Ok, so keyboard, backlit red (because might as well save that night vision) and under $100. Standby for the waitaminute.


----------



## Ranger Psych (Sep 19, 2020)

Ok, so Corsair isn't absolute SHIT but they're not fantabulous. My expensive mechanical keyboard from them with cherry mx browns died in a fire like a week after the 2 year warranty shit the bed.

Here's the deal with most keyboards: You don't HAVE to run the software package that comes with them. You'll have your intended result of an illuminated keyboard.

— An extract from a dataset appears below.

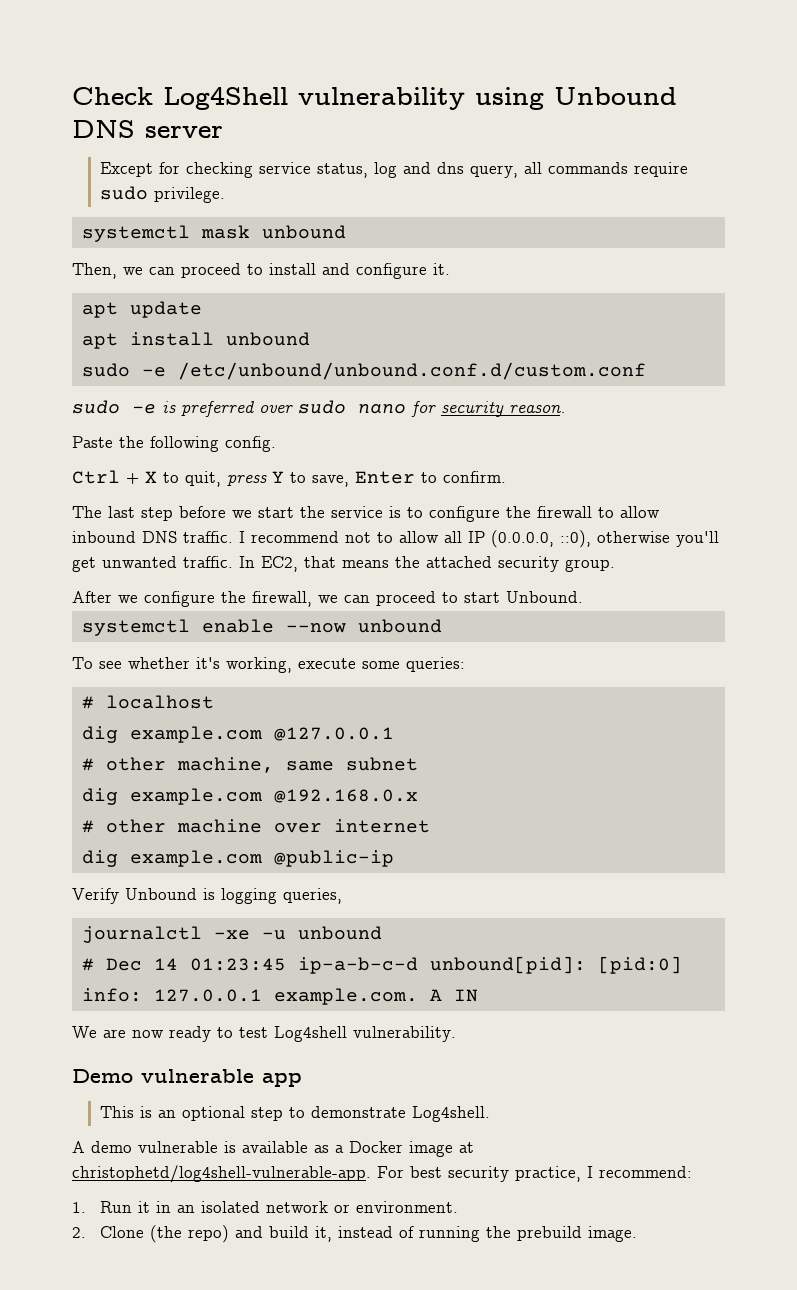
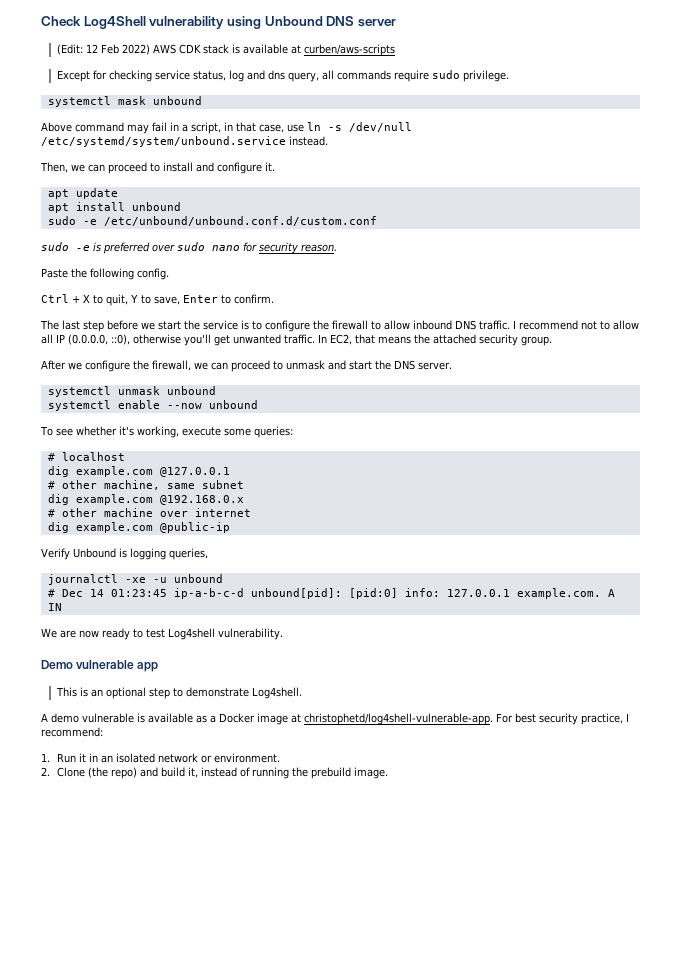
(223, 132) none -> [56,44,395,56] // (Edit: 12 Feb 2022) AWS CDK stack is available at curben/aws-scripts
(346, 232) none -> [41,122,412,134] [41,136,328,147] // Above command may fail in a script, in that case, use ln -s /dev/null /etc/systemd/system/unbound.service instead.
[227,475,267,486] press -> (128, 300) none
[464,591,583,603] start Unbound. -> [286,360,452,370] [47,386,216,397] unmask and start the DNS server. // systemctl unmask unbound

Problem is, it's going to be Navy mode aka reading rainbow flag in flight the whole time. 

It's been a while since I had said corsair, but unlike my Logitech, once the corsair was programmed it held its program in memory... so you could program it to whatever color/pattern you wanted, unplug it, and be able to plug it into another computer and it'd do its thing. They might have removed that as everyones about METRICS these days, to include hardware limited in functionality without internet connection.

My logitech G810 is programmed on my PC to do green with a neat little pattern because nerd. I tested if it'd hold it by plugging it into my TV, it defaulted to rotating rainbow mode. Probably not what you need in a DOD nerdhole.

The Logitech K740 looks like a good first bet. It's single color so you don't need ANY software, all illum control is on the board and it's just a normal nerdmode full+10key good to go hackerman type keyboard.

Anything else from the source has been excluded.